All Rhode Island then flocked to manufacturing, until to-day the one thing in the state which sticks out above everything else is the factory. It is the factory in which capital is invested and from which dividends are drawn. It is the factory which employs the population. It has been estimated that three-fourths of the people are dependent upon the textile mills alone. The great body of breadwinners in Rhode Island not directly connected with the textile trades is busy administering to the wants of the textile workers. Further, that portion of the population which does not belong to these industries is dependent upon other highly protected industries: on rubber, with its duty of 35 per cent, on machinery (45 per cent), on cheap jewellery (87 per cent), on silver and gold wares (60 per cent). That is, Rhode Island to-day is a tariff-made state, and as such should offer us ample material for an easy analysis of what the American system of protection, given full encouragement, does for a community.

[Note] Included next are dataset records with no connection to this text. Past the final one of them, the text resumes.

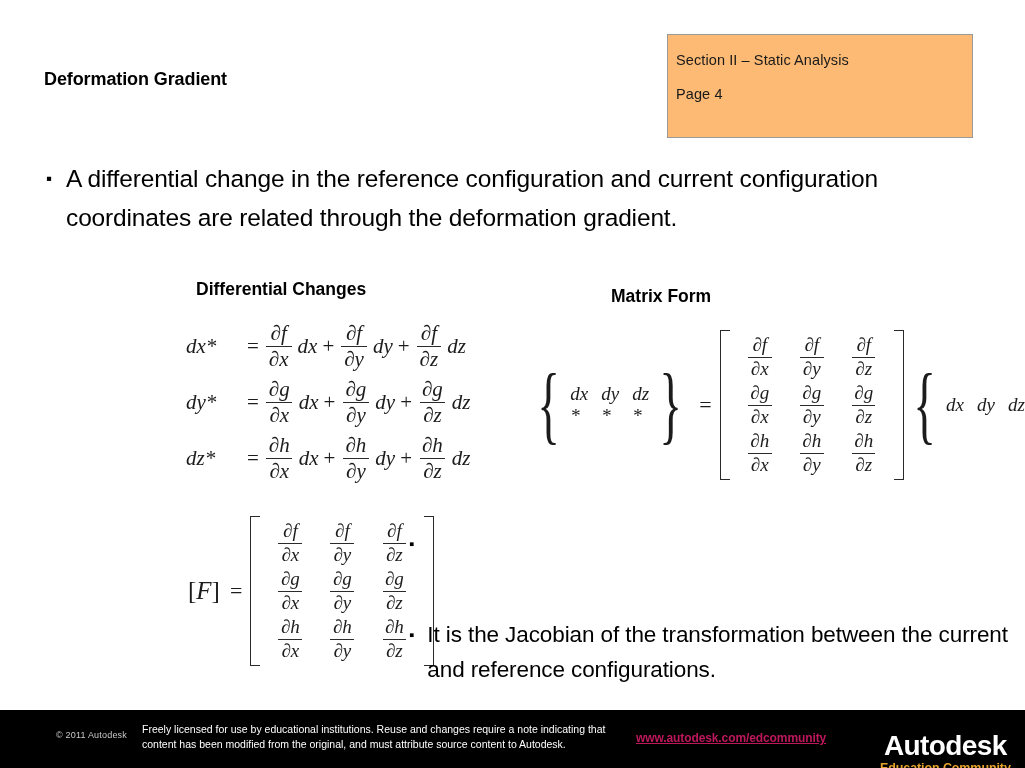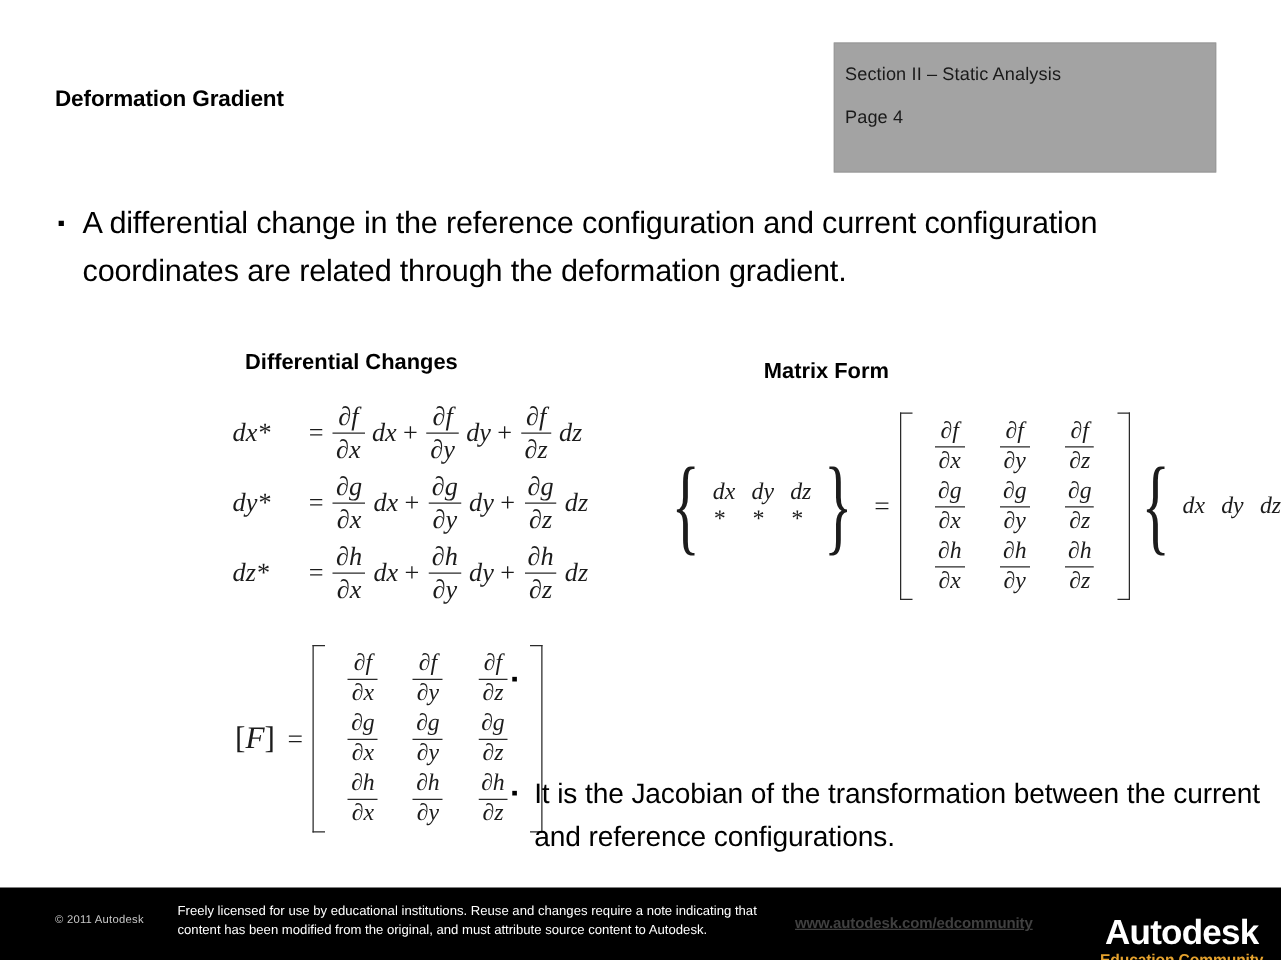"Section II – Static Analysis" #header-box { background: #a3a3a3 -> #fdba74 }
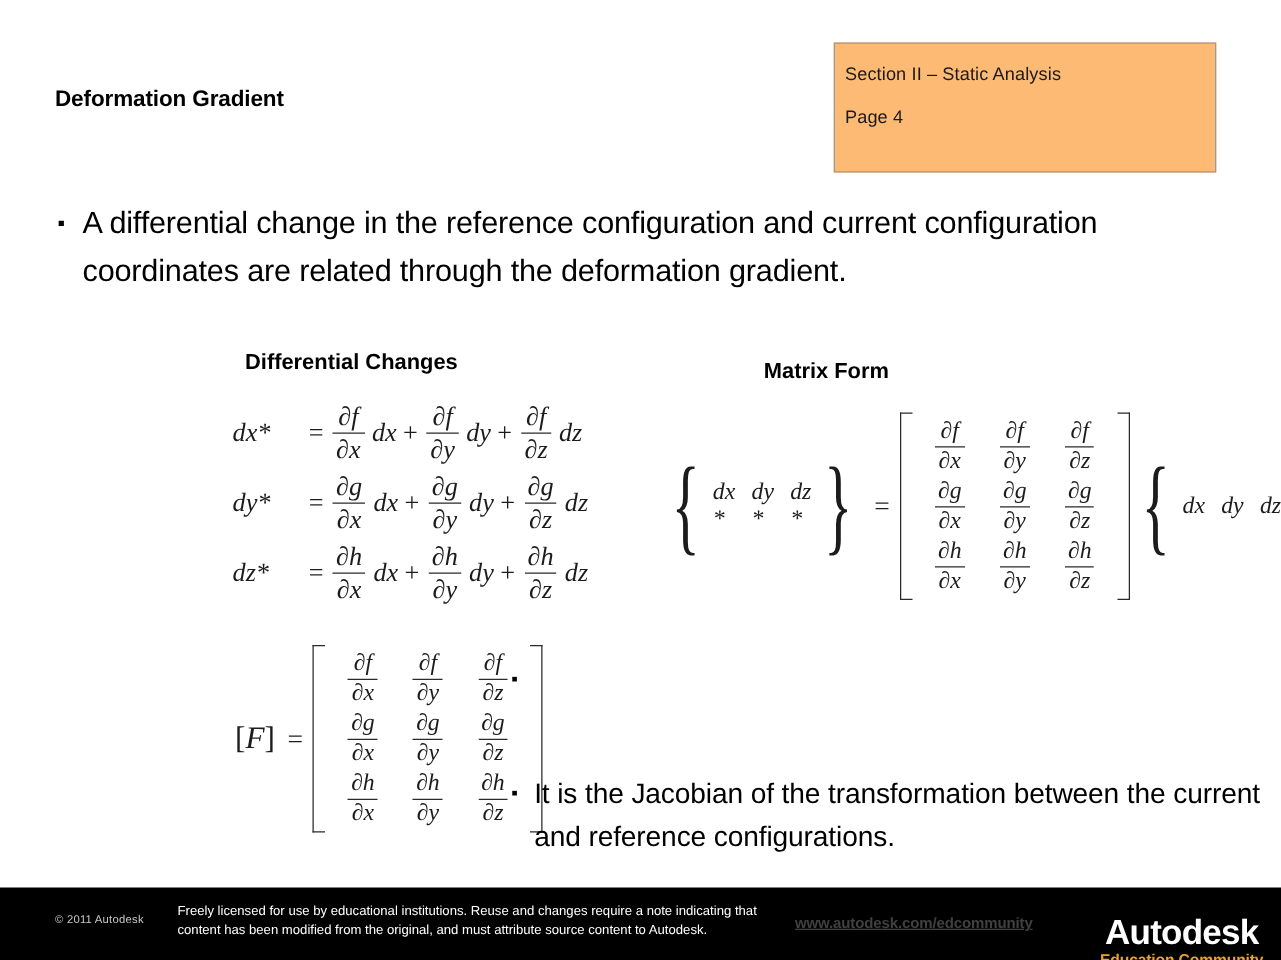"© 2011 Autodesk" #copyright { left: 44px -> 56px }
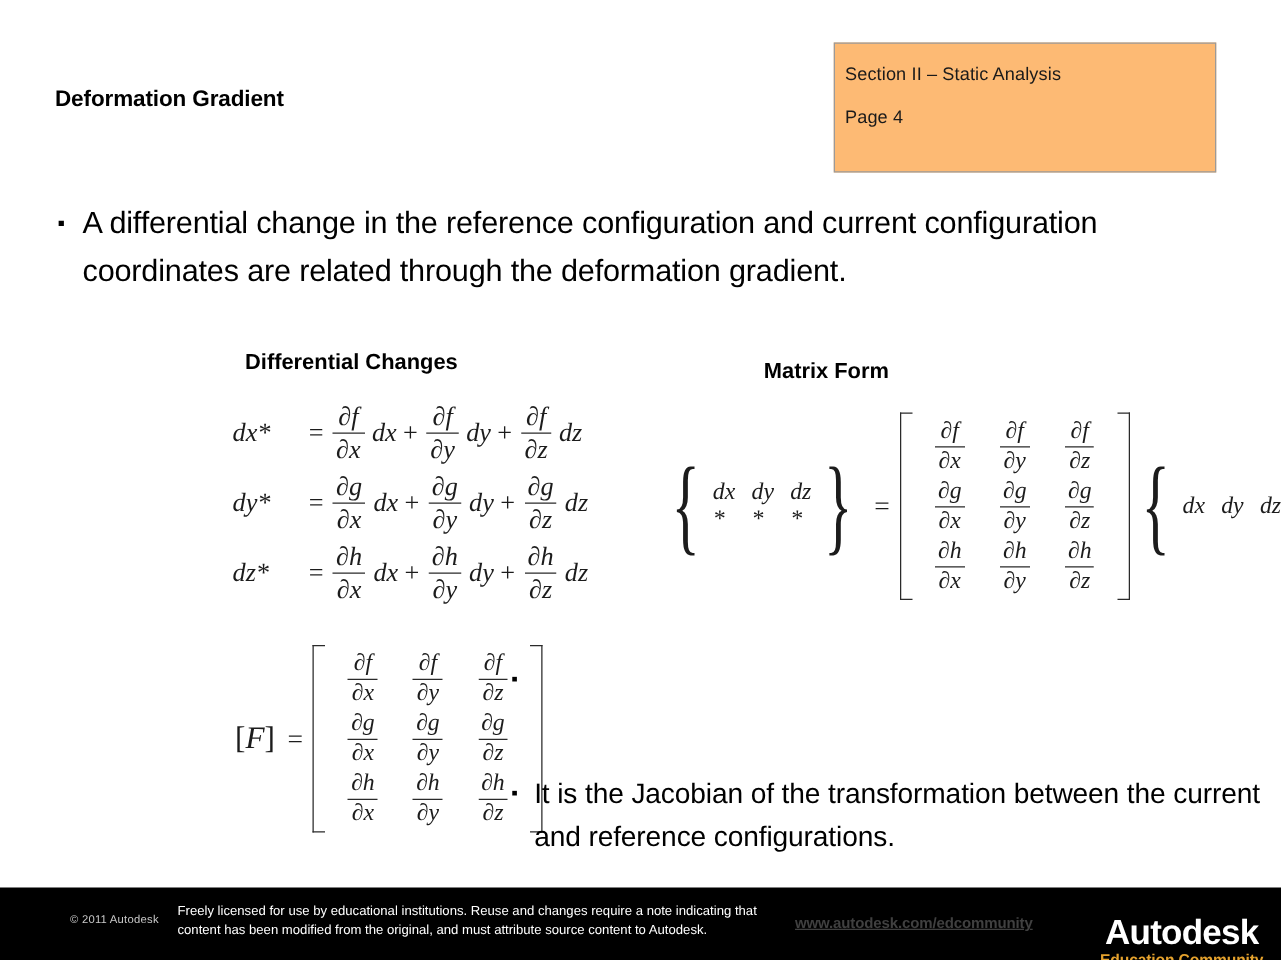"www.autodesk.com/edcommunity" #ed-url { color: #404040 -> #be185d }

As we have seen, it concentrates effort on one line, putting an end to agriculture and commerce. But this may not be a bad thing. If a state grows richer by specialization, is it not wiser to specialize? That of course depends upon how generally the fruits of the process are distributed, how greatly the condition of the mass is elevated, how much its happiness and health are improved. In a tariff-made state as in another the success of the system depends upon what the people at large are getting out of it; that is, what does it do for the American working-man? The first feature of the textile industry in Rhode Island which strikes even a casual observer is that the operatives are not Americans; they are distinctly foreigners—new-come foreigners. Less than 16 per cent of them, as a matter of fact, are born of what the industrial authority of the state calls “United States fathers,” the other 85 per cent are in percentages decreasing in order of their naming here: French Canadians, Irish, English, Italians, Germans, Scotch, Portuguese, Poles, and Russians, besides a considerable number classed under “other countries.” We have the surprising fact then that, as far as the benefits of the textile tariffs are concerned in Rhode Island, if the laborer gets them, it is a foreign laborer.